In contrast, geopolymers with a higher MK content (GFA70 and GFA50, containing 70% and 50% FA, respectively) showed slower polycondensation. Nevertheless, the formation of the silico-alumino-phosphate (S-A-P) gel was more effective, involving the bonding between [AlO6] and [PO4] units, which prevented calcium phosphate formation and promoted the development of a more compact and resistant quartz-like isostructural network. As shown in Figure 9, compressive strength increased with a higher MK content: the geopolymer with 100% FA (GFA) reached 6.3 MPa, whereas the geopolymer with 50% FA and 50% MK (GFA50) achieved 43.5 MPa in 100 days.
Other authors have also detected deterioration in compressive strength due to the presence of calcium [70], but according to Djobo and Stephan [71], its nature and percentage are determining factors in its effect on phosphate geopolymers. Wang et al. [72] investigated the use of high- and low-calcium coal fly ash replacing metakaolin, and found different results for each precursor. The authors concluded that low-calcium coal fly ash achieved lower compressive strength compared to the control mix at both early ages (1 and 3 days) and at 28 days, with 10%, 20% and 30% replacements and 0.46, 0.92 and 1.38 Ca/P molar ratios, respectively. On the other hand, with high-calcium coal fly ash, the geopolymers achieved higher compressive strength at early ages in all three replacements of 10%, 20% and 30% with Ca/P of 1.17, 2.34 and 3.51, respectively. At 28 days, the only Ca/P ratio that surpassed the control mix was 2.34 (20%), with a 6.4% increase in compressive strength.

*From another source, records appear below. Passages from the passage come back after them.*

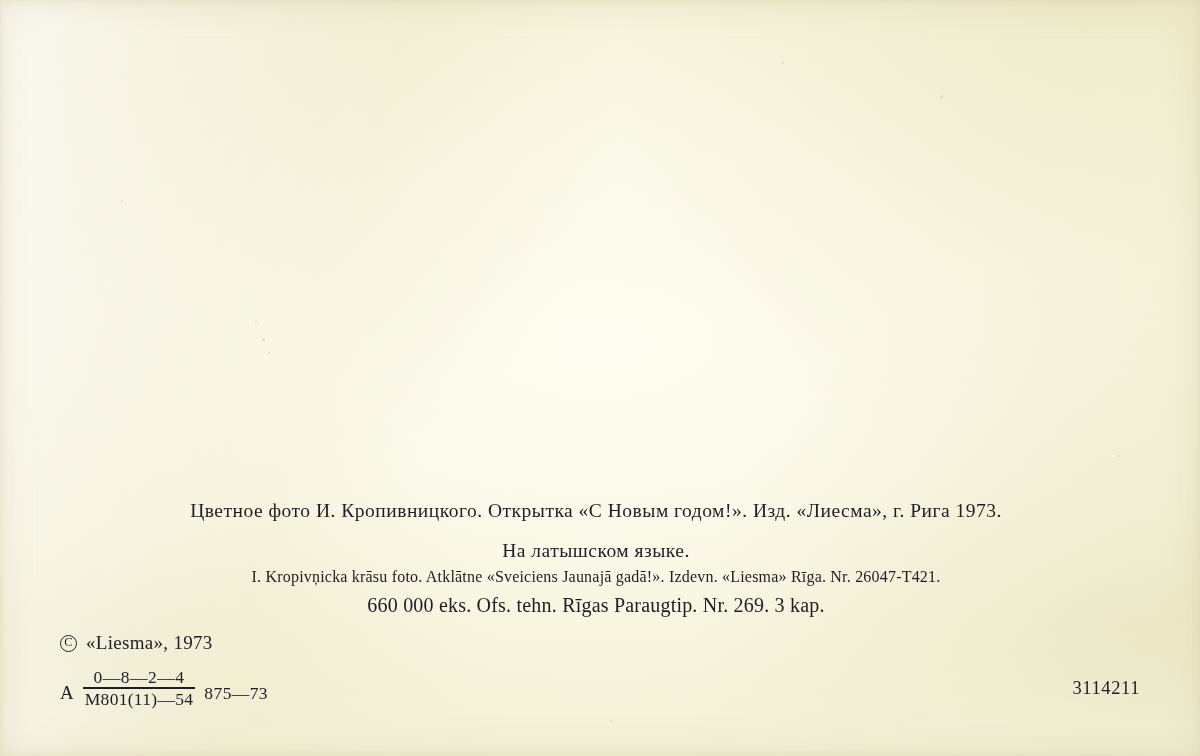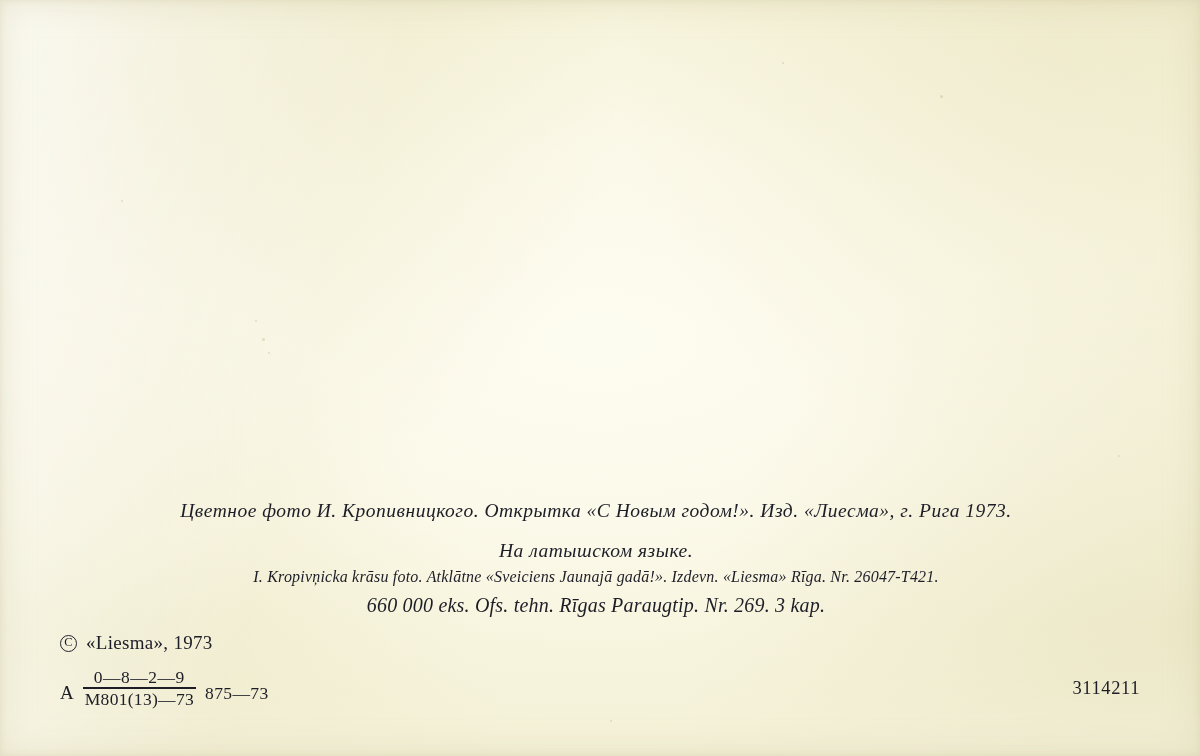"Цветное фото И. Кропивницкого. Открытка" .imprint { font-style: italic -> none }
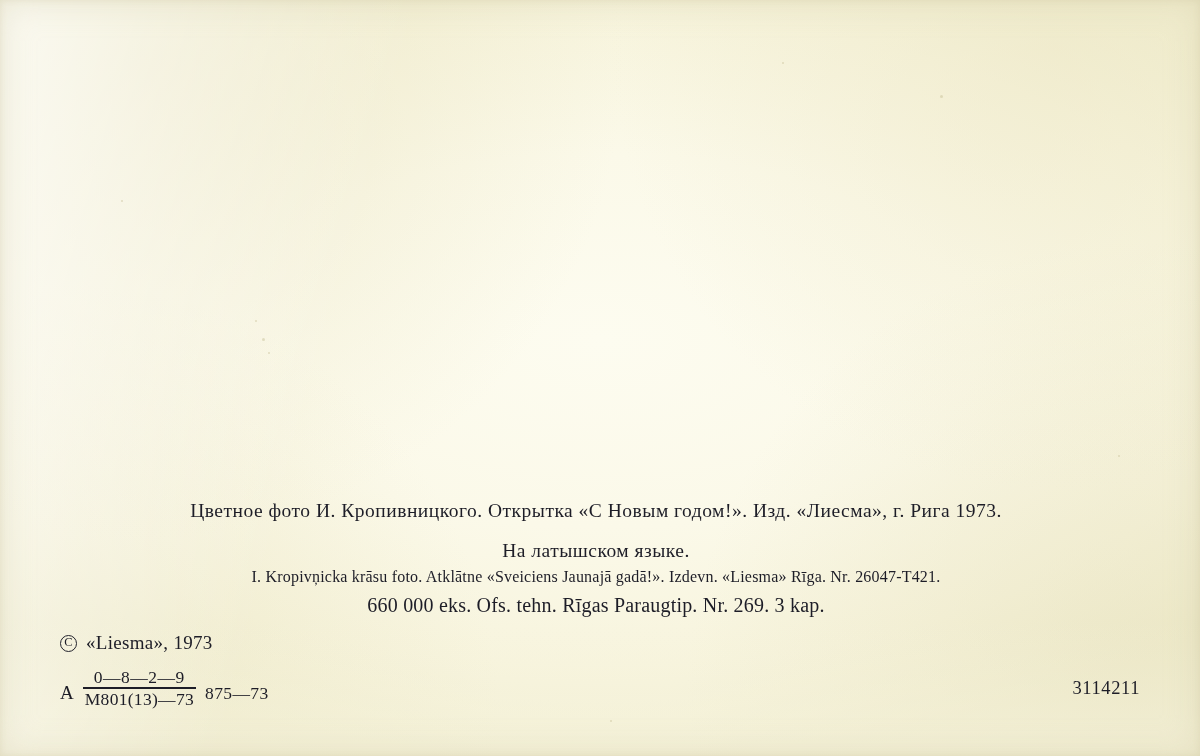"0—8—2—9" span.frac-top { text: 9 -> 4 }
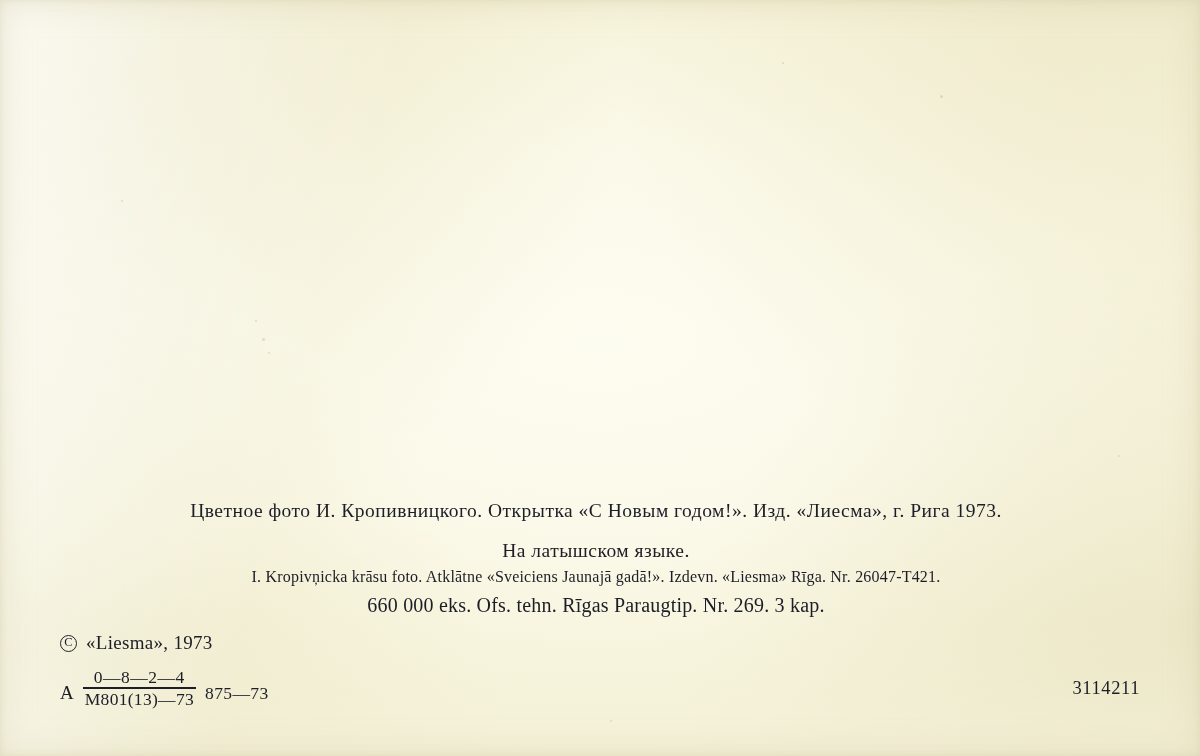"М801(13)—73" span.frac-bottom { text: 13)—73 -> 11)—54 }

The authors attributed the high-calcium result to the induction of available calcium species to produce calcium phosphate compounds like brushite and monetite, and to the S-A-P gel formation. In contrast, the decrease in compressive strength of the low-calcium replacement could be due to the lower reactivity of the aluminosilicate phase in the coal fly ash compared to metakaolin [71]. Furthermore, Tchakouté et al. [73] concluded that the use of dicalcium phosphate dihydrate, obtained from oyster shell, with an Ca/P ratio of 1.00, increases compressive strength at replacement levels of 2%, 4% and 6% of the metakaolin. At percentages of 8% and 10%, the compressive strength decreases. The use of hydroxyapatite from the same source, with a 1.65 Ca/P ratio, improves compressive strength only with a 2% replacement, and decreases it at percentages of 4%, 6%, 8% and 10%. Finally, Djobo and Stephan [71] indicated that replacing calcium hydroxide with metakaolin up to 6% was beneficial for compressive strength. Values above 6% hindered the subsequent dissolution of the metakaolin. The use of calcium silicate as a calcium source did not show benefits in any of the substitutions in proposed by the authors, from 0% to 9%.
Another example of acid activation was investigated by Tchakouté et al. [48], involving metakaolin-based geopolymers activated with phosphoric acid (10 M) and incorporating 0%, 5%, 10%, 15%, and 20% calcined bauxite (at 600 °C) as an alumina source. The authors reported that the compressive strength of the geopolymers increased with increasing bauxite content and decreasing metakaolin content, reaching a maximum of 21.97 MPa at 20% replacement, compared to 12.55 MPa for the geopolymer composed solely of MK, as shown in Figure 10. This improvement in strength was attributed to the formation of aluminum phosphate (AlPO4), which acted as a filler material, similarly to quartz.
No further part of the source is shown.